Terming these loans "dubious", he said these loans forced into term loans have created huge pressure on the already depressed liquidity situation.

He said the existing challenges are manageable provided "we remain focused on the long-term benefits of the competition in the financial sector and refrain from creating artificial panic just for some short-term individual interest.

He said the liquidity pressure is also reflected in Advance to Deposit Ratio (ADR), which remains still high as bankers continue to face challenges in mobilizing advances within the new reality of interest rates, not being fully market-determined.

The aggressive loan disbursement initially by private banks created this untenable imbalance," he said.

The former BB governor said the regulator should remain focused on continuous improvement of the sector through risk-based supervision.

He said, "We need to make sure any inefficiency, even if 0.1 per cent of GDP every year, is reduced as much and as quickly as possible."

Dr. Atiur Rahman said poverty rate is declining fast, and a number of sustainable development goals are destined to be achieved well ahead of 2030 as was the case with achievement of most of the MDGs.

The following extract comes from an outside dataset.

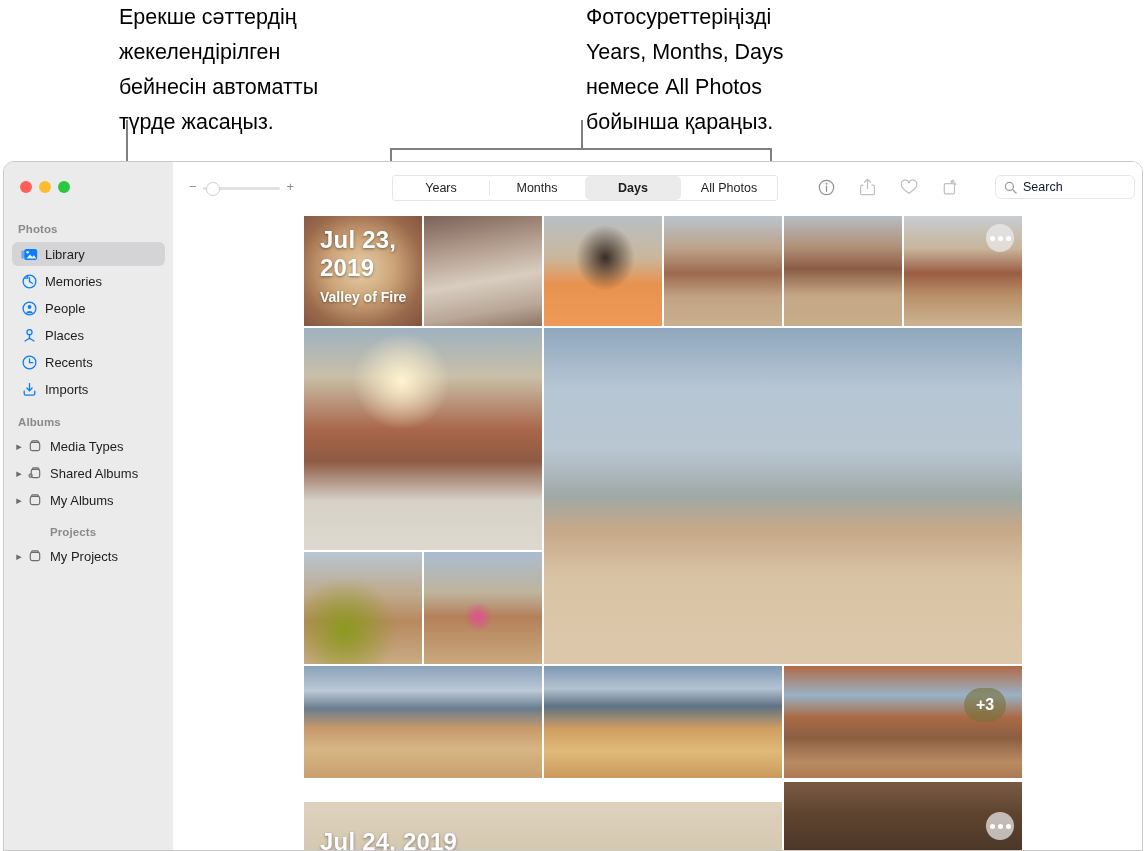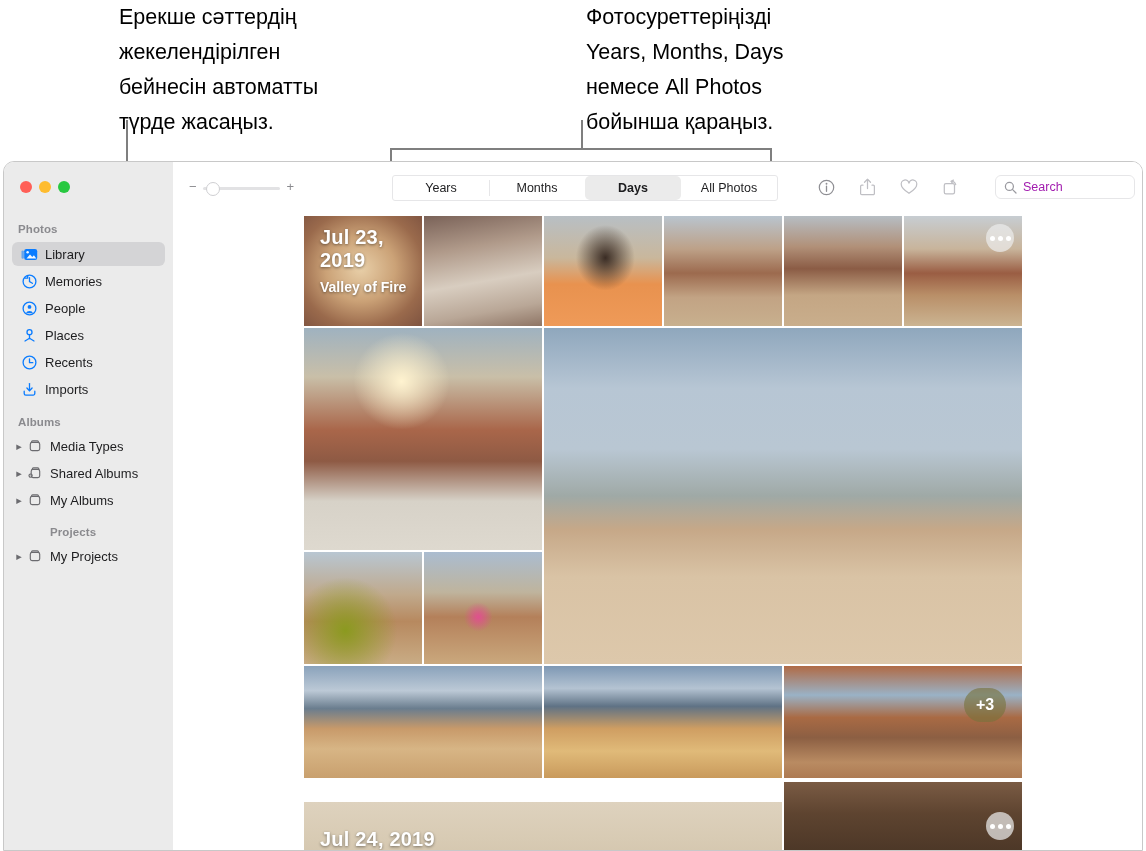"Search" #search .placeholder { color: #a21caf -> #0f172a }
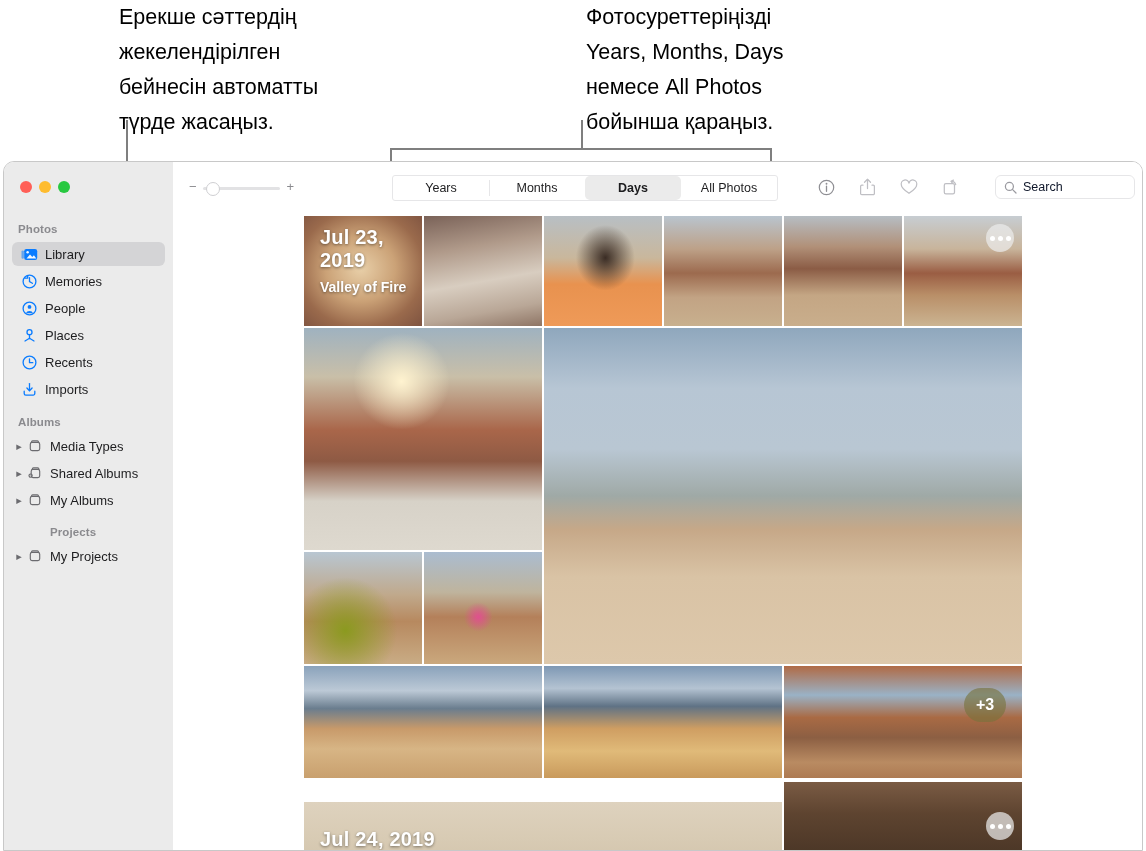"Jul 23, 2019" .date-overlay .d1 { font-size: 20px -> 24px }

He said, ethics in banking or for that matter wider canvas of finance is, therefore, a subset of general ethics. Ethics cannot flourish in vacuum.

It has to be "related to values and moral principles used in communities in which a company/enterprise/bank operates," he said.

He added, `If you look at the global experience, ranging from the developing to the advanced economies, finance is all about trust. In the language of economics, it deals with limited information because savers put their trust and money in borrowers when they invest through banks, non-banking financial institutions and capital market.

In his speech of chair, Governor of Bangladesh Bank Fazle Kabir said financial inclusion has received policy priority to Bangladesh Bank to build strong foundation of financial infrastructure, reduce the economic vulnerability of households.

As part of financial inclusion initiatives, he said BB has instructed banks to extend formal banking services to less privileged people in both urban and rural areas.

"Measures undertaken in this respect like agent and booth banking, mobile banking and school banking, opening No Frill Accounts (NFAs), doing banking for working street children and arranging fairs and creating refinancing schemes have brought a massive unbanked people under banking services. In all these efforts your dedication have been stamped proudly," he added.